Question

Find the value of the integration $\int {{e^x}(\sin x + 2\cos x)\sin xdx} $ .
A.${e^x}\cos x + c$
B.${e^x}\sin x + c$
C.${e^x}{\sin ^2}x + c$
D.${e^x}\sin 2x + c$

Answer 1

Hint: Multiply ${e^x}\sin x$to the expression in the braces, then split the integration.
Now, apply integration by parts to the first part and keep the second part as it is and calculate to obtain the required result.

Formula Used:
$\dfrac{d}{{dx}}{(f(x))^n} = n{\left( {f(x)} \right)^{n - 1}}\dfrac{d}{{dx}}f(x)$
$\int {{e^x} = {e^x}} $
$\int {uvdx = } u\int {vdx - \int {\left[ {\dfrac{{du}}{{dx}}\int {vdx} } \right]} } dx$ , where u and v are functions of x only.
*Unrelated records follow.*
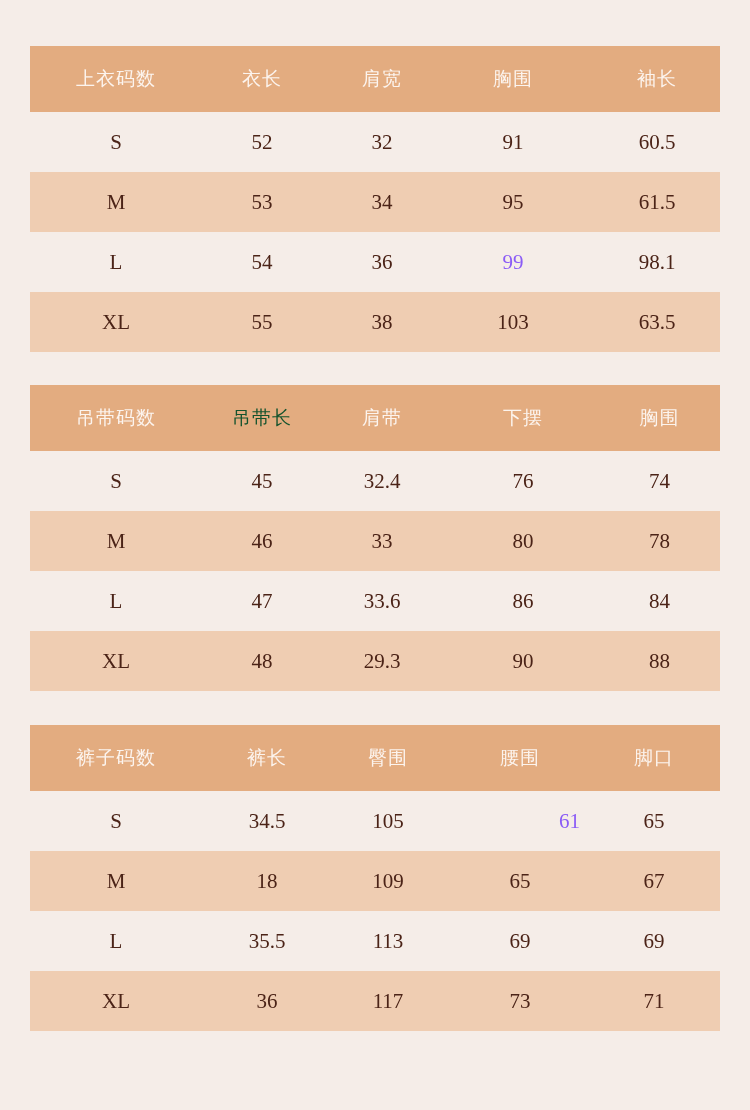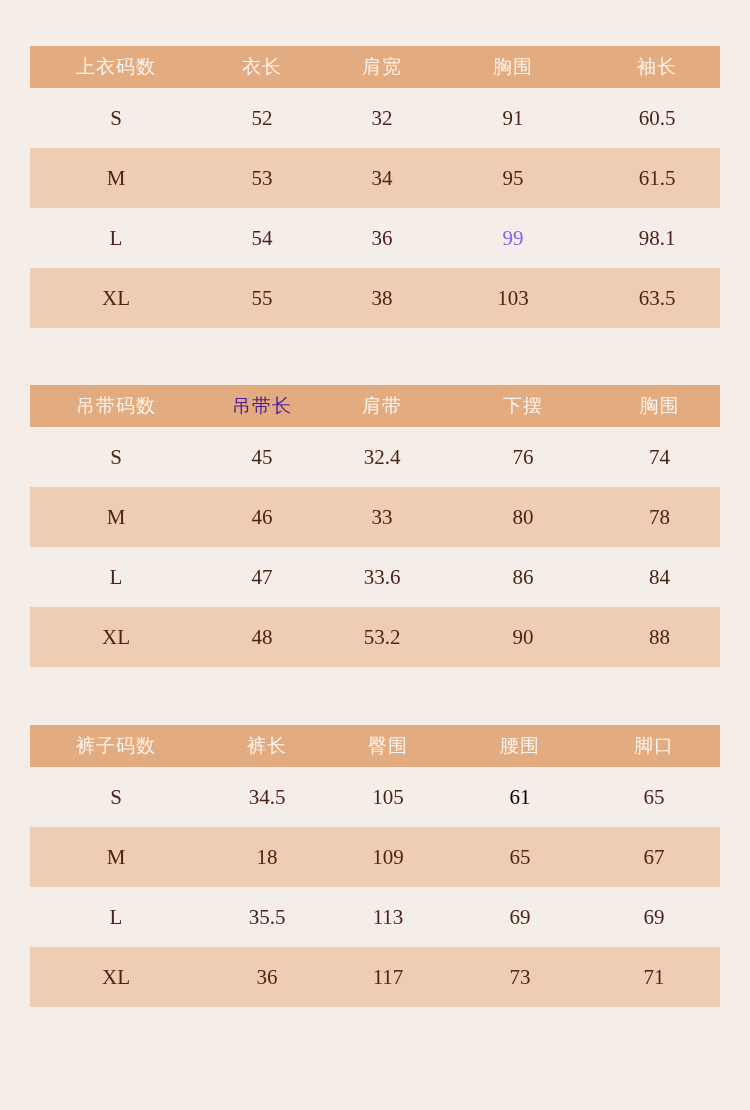"上衣码数" .size-table thead th { height: 42px -> 66px }
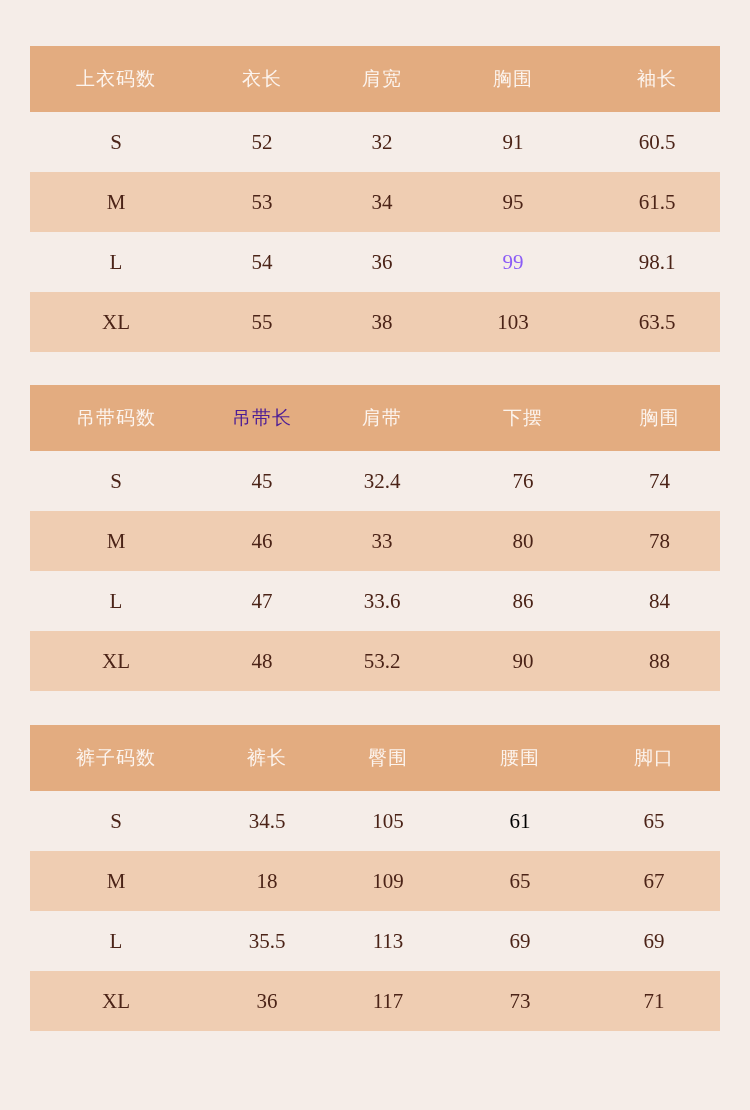"吊带长" th.h2 { color: #4c1d95 -> #14532d }
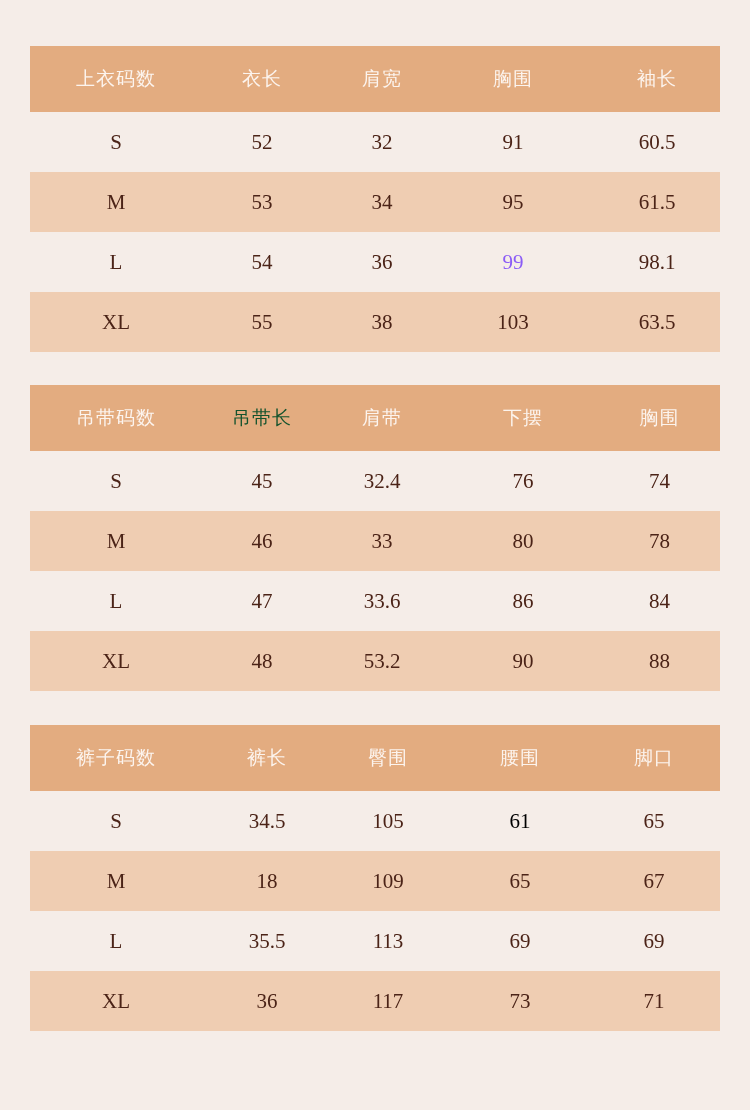"53.2" td.d3 { text: 53.2 -> 29.3 }
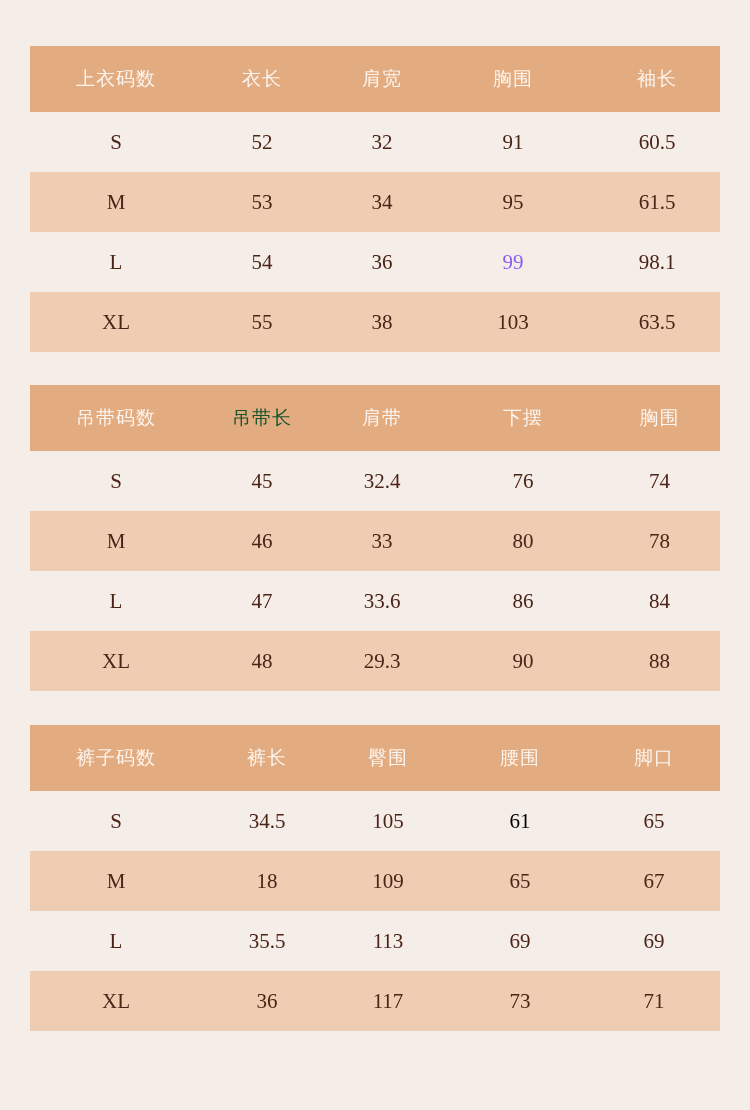"61" td.d4 { color: #000000 -> #8b5cf6; text-align: none -> right }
Complete step by step solution:
The given integral is,
$\int {{e^x}(\sin x + 2\cos x)\sin xdx} $
Break the above integration into 2 integrations
 $ = \int {\left[ {{e^x}{{\sin }^2}x + 2{e^x}\sin x\cos x} \right]dx} $
$ = \int {{e^x}{{\sin }^2}xdx + \int {2{e^x}\sin x\cos xdx} } $
Apply by parts integration on the first integration and the second integration will be the same as it is
$ = {\sin ^2}x\int {{e^x}dx - \int {[\dfrac{d}{{dx}}({{\sin }^2}x)} } \int {{e^x}dx} ]dx + \int {2{e^x}\sin x\cos xdx} $
$ = {e^x}{\sin ^2}x - \int {2{e^x}\sin x\cos xdx} + \int {2{e^x}\sin x\cos xdx} $
Now cancel the integrations
$ = {e^x}{\sin ^2}x + c$, where c is integrating constant.

Option ‘C’ is correct

Note: Do not get confused with LIATE and ILATE. ILATE is the correct one.
Here use “ILATE” rule to choose ‘u’ for the integration by parts.
I denotes Inverse trigonometry
L denotes Logarithm function
A denotes Algebraic expression
T denotes trigonometry function
E denotes exponential function